GIVE THANKS FOR THE ORDINARY
When the extraordinary becomes ordinary and the ordinary evolves into entitlement the need for giving thanks dissipates.
When I first visited Kentuck Knob I wondered why Frank Lloyd Wright located the structure a distance back from the knob, denying residents the opportunity to view the knob’s spectacular sunrises over the rolling Laurel Highlands hills, the Youghiogheny River gorge and nearby farmland.w of the .
I learned that Wright chose the location away from the peak to enable the house to become part of the landscape. It’s also my understanding that he also chose that location so that persons who wanted to experience the view had to make an effort, had to walk from the house to the knob—because he understood that a scene of beauty readily available would soon become commonplace, making it ordinary, and therefore less miraculous, less profound.
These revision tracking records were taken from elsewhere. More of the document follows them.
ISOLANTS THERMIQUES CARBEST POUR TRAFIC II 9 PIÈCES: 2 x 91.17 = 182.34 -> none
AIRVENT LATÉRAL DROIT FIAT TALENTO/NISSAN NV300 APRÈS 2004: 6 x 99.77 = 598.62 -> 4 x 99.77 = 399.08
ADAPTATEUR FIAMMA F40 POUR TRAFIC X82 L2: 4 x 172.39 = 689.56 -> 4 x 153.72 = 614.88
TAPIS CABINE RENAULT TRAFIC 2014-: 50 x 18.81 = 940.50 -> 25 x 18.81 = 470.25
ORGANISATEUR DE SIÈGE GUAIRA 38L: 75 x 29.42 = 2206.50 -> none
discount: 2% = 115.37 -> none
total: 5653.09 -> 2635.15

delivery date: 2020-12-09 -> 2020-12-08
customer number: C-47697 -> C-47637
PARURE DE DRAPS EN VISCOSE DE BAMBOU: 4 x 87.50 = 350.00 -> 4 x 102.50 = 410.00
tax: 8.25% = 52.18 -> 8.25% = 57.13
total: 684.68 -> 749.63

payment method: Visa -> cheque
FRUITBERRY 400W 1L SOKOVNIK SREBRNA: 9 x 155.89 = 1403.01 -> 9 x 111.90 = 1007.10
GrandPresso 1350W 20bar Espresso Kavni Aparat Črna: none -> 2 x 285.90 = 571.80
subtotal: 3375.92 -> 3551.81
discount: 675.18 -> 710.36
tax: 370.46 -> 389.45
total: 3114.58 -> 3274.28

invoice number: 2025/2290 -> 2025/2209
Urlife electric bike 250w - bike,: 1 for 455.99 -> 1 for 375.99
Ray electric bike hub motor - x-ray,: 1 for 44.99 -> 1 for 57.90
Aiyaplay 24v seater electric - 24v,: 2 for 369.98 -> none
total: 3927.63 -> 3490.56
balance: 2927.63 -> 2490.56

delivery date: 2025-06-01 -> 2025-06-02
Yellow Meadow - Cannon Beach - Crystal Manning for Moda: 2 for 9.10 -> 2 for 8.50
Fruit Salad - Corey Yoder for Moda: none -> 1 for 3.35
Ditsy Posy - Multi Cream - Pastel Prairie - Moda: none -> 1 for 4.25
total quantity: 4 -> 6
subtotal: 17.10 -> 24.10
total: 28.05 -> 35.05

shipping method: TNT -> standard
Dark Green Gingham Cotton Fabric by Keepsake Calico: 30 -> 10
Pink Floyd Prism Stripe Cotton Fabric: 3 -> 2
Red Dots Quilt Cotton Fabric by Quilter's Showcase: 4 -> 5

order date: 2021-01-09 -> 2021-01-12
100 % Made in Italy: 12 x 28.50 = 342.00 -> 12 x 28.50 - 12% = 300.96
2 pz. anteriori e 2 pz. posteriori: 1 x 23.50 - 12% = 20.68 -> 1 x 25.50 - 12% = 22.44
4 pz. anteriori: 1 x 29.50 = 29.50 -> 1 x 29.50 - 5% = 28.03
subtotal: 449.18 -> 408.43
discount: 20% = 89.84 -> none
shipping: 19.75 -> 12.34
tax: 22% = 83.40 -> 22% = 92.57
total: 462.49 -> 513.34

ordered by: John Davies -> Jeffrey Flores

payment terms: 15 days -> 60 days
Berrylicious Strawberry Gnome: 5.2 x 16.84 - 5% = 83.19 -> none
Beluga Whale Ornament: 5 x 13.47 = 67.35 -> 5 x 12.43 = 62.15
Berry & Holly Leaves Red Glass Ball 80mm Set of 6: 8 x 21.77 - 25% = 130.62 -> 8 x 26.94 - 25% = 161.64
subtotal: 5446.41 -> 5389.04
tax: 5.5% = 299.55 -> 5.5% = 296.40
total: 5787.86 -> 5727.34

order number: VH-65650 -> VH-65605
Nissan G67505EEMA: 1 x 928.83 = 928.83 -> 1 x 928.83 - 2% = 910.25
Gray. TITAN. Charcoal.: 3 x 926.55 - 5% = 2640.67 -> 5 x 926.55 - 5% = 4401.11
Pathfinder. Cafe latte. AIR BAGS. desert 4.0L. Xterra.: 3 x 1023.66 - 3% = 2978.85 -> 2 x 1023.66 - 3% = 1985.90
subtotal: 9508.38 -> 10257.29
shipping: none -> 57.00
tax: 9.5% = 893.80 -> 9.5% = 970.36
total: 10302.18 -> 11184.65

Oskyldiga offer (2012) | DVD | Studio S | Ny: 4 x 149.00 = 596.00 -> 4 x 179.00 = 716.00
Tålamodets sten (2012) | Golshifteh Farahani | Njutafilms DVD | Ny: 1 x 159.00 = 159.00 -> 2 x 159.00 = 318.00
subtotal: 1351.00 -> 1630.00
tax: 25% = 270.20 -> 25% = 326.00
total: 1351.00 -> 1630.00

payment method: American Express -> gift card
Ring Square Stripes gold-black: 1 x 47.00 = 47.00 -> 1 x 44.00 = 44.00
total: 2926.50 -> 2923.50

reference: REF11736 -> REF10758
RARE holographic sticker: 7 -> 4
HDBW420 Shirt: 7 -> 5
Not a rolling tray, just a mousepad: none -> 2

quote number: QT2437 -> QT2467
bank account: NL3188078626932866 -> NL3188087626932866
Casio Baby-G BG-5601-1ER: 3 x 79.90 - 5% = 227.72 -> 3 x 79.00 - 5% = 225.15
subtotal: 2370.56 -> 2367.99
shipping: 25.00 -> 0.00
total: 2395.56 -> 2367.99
When we first visited our community of Laurel Mountain Borough it was magical. The one-lane gravel roads, the forested atmosphere, the almost eccentric aura contrasted with the cookie-cutter world we were accustomed to. We felt like we were being transported back in time to an era reputed to be less stressful, to a back-to-earth time. It was magical.
Gradually this profound, magical, feeling dissipated. The sense of uniqueness and magic evolved into the commonplace, the ordinary.
This evolution from the miraculous, the profound, to the commonplace, the ordinary, is a part of the human condition. Once a situation becomes ordinary it evolves into entitlement.
Which brings me to a statement I read in the November 23, 2014, newspaper column, Giving thanks can be a challenge. The quote is somewhat altered: That which was a pleasant and gracious (experience) year quickly becomes an expected entitlement. That for which I was thankful in the past, I now assume to be my right.
The author, Gary Welton, professor of psychology at Grove City College (Pennsylvania), noted that he’s been blessed with incredible health, yet I have never appreciated it. I have only taken it for granted. Only when I am ill do I recognize the incredible gift I have been given.
That for which we feel entitled we don’t feel thankful for. It it belongs to us so there is no need to give thanks.
Perhaps we need to step back from the commonplace, the ordinary, in our lives and revisit it with new eyes. So today (and every day) I will be thankful for (in no particular order):
- my morning coffee, and the persons who planted the seeds, grew it to maturity, picked the beans, prepared them for market, and transported them, all so I can enjoy my morning wake-up time
- my morning newspaper, and the journalists (who sometimes risk their lives) to research, interview subjects, and write the copy; and for the delivery person who brings it to my newspaper box in the wee hours of the morning so I can relax reading it while partaking of my morning coffee
- my gray cat King and his former owner, who abandoned two cats in our community, one of which adopted our family. King offers us companionship, adulation, and conversation
- my family, without whom I would not be who I am today
- the dishes that clutter my kitchen counter, waiting to be washed and put away. I am no more entitled to this luxury than is the person living in a hut eating out of pie tin
- water that flows freely from my household taps, water I am no more entitled to than the woman who must walk a mile to find water to fill the jugs she carries back to her home.
I could continue, but I think you have the idea.
Do you agree with the items on this list? For what do you feel entitled, so thoughtlessly leave off your list of things to be thankful for? I invite you to share your thoughts in the comment box below.
May you and your yours have a blessed Thanksgiving.